I feel the ladder sway as the boughs bend.
And I keep hearing from the cellar bin
The rumbling sound
Of load on load of apples coming in.
For I have had too much
Of apple-picking: I am overtired
Of the great harvest I myself desired.
There were ten thousand thousand fruit to touch,
Cherish in hand, lift down, and not let fall.
For all
That struck the earth,
No matter if not bruised or spiked with stubble,
Went surely to the cider-apple heap
As of no worth.
One can see what will trouble
This sleep of mine, whatever sleep it is.
Were he not gone,
The woodchuck could say whether it’s like his
Long sleep, as I describe its coming on,
Or just some human dream.

Robert Frost

Equipment post – Victorio food mill

Friday, September 10th, 2010

Tonight I made 10 pints of tomato sauce. I started with two full stew pots of plum tomatoes (one after the other because who has two pots that size?), cooked down to pulp and drained. Tonight I put the cooled mess through the food strainer. I like the Victorio mill – the hopper is big enough to accommodate half the pot at once and the mechanism is smooth and easy to turn. It’s a little messy but I think that’s the nature of the process – turning fruit into puree – rather than the machine.

The clamp is narrow and won’t fit on just any surface. You need a sturdy table or, in this case, the tin edge of the Hoosier cabinet. I put a section of newspaper on the floor and clear everything out of the sink in preparation.
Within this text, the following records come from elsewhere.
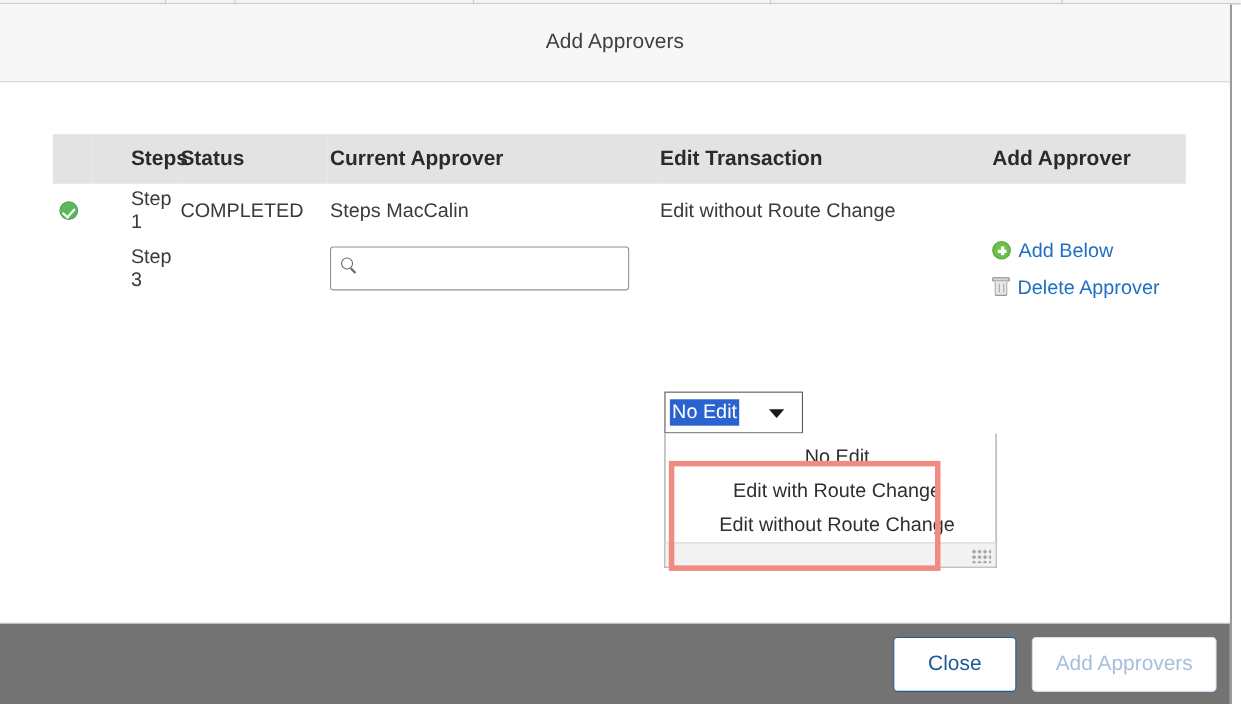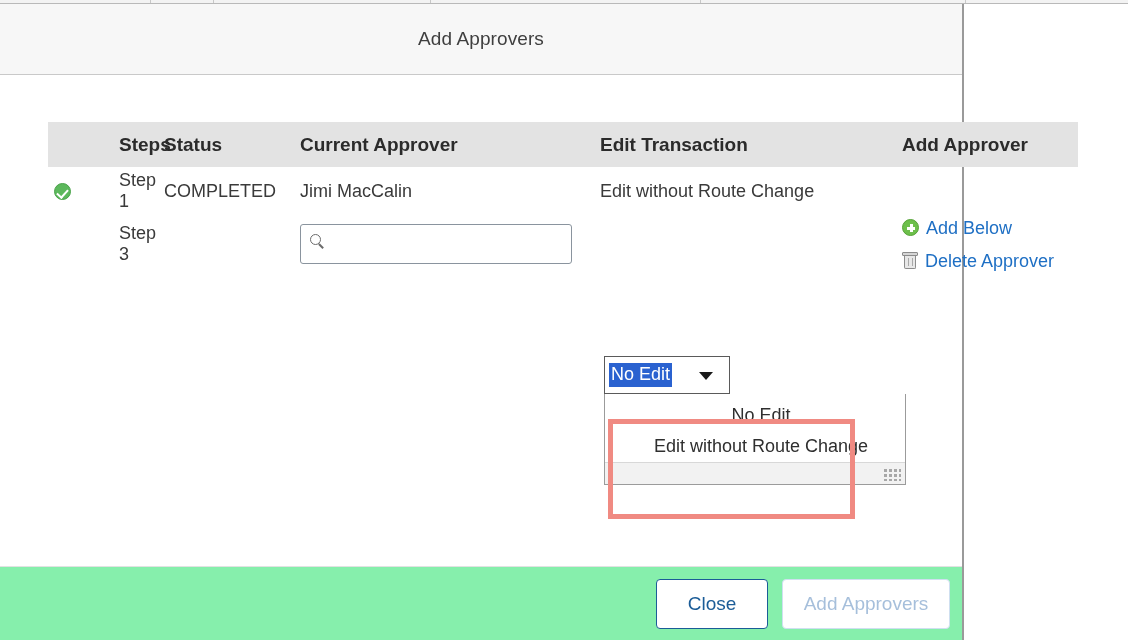"Add Approvers" .modal { width: 964px -> 1120px }
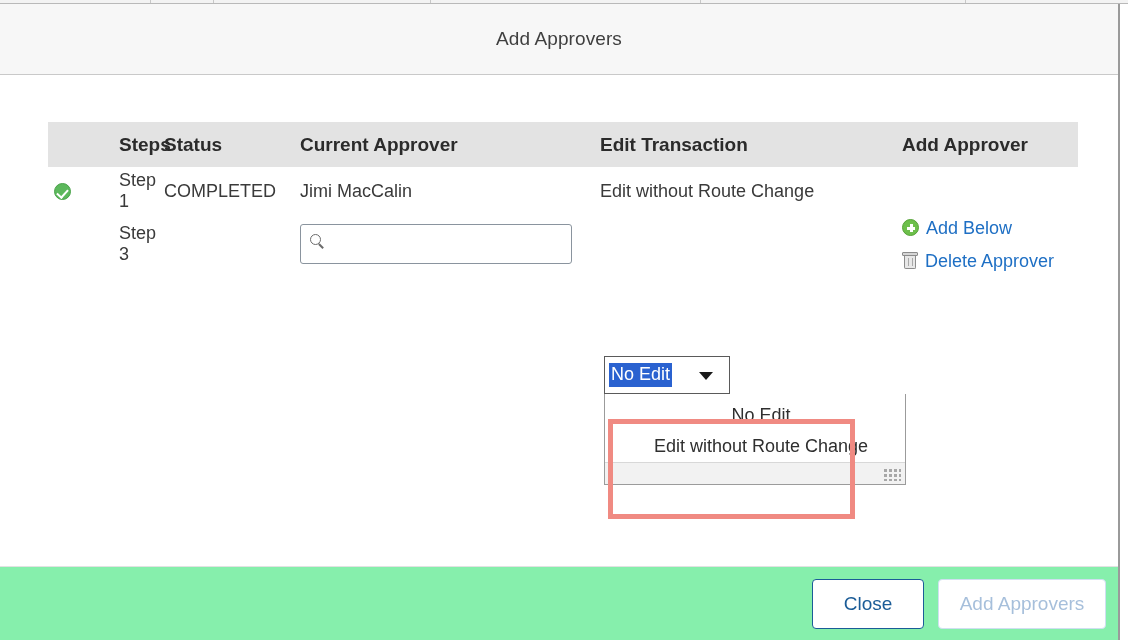"Jimi MacCalin" td.col-appr { text: Jimi -> Steps }
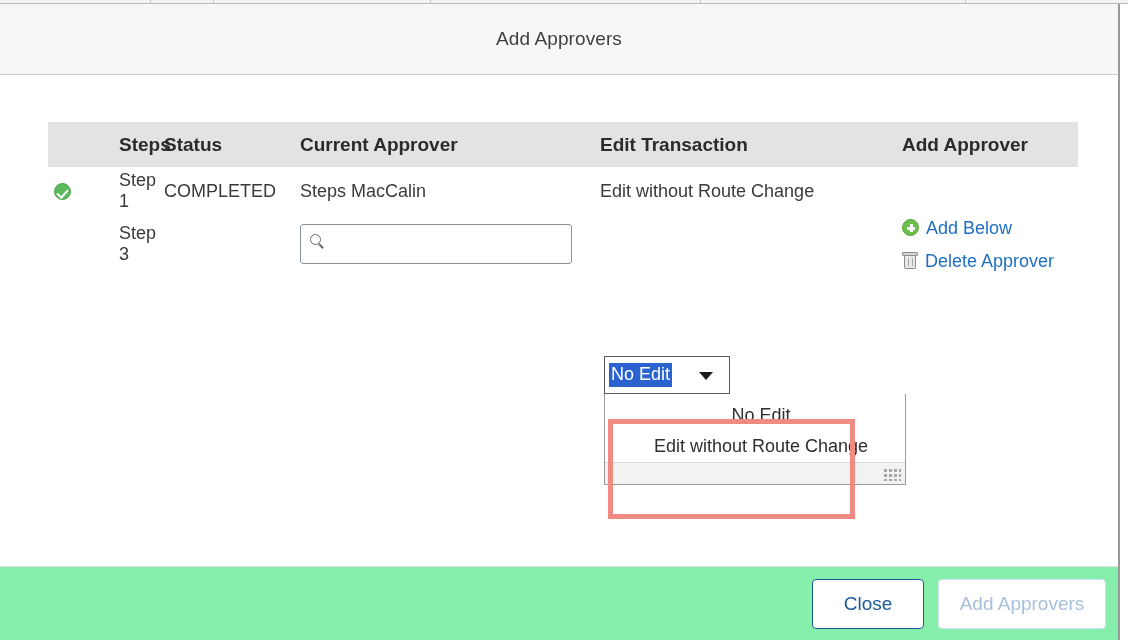"Edit with Route Change" div.select-option { html: none -> <div>Edit with Route Change</div> }
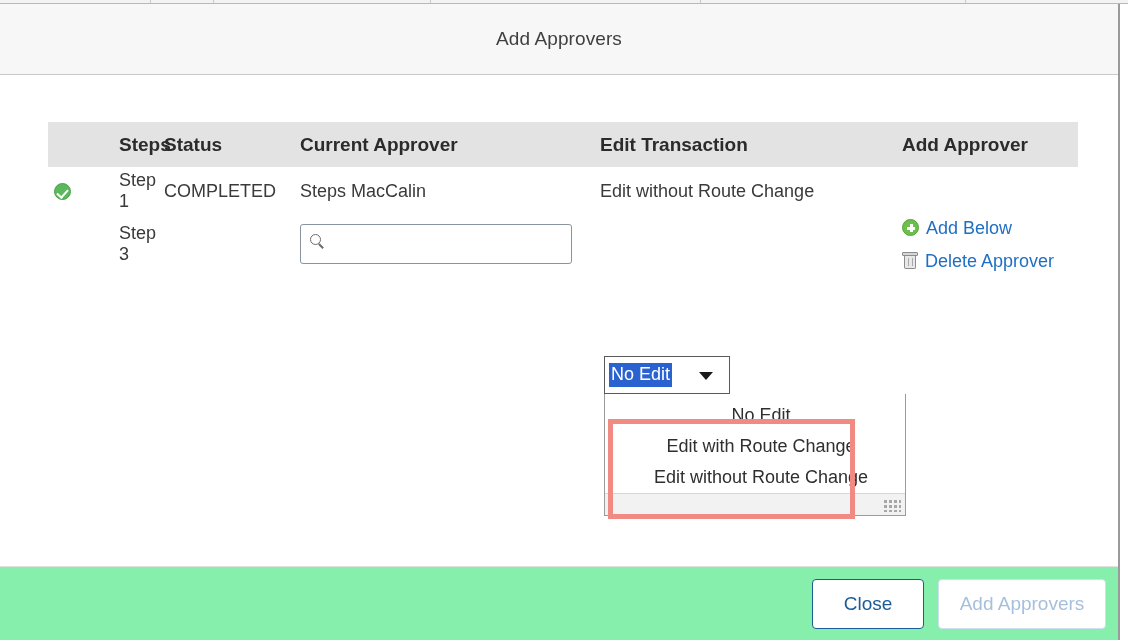"Close" .modal-footer { background: #86efac -> #737373 }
The parts fit together and come apart easily – which is nice when you’re processing peaches and find you’ve missed a pit and everything grinds (literally) to a halt until you fish it out.

Now the steam canner is full of pints of bright red tomato sauce, and the kitchen table is crowded with last night’s crop of grape juice and food mill parts. There’s no better way to spend the first cool nights of September.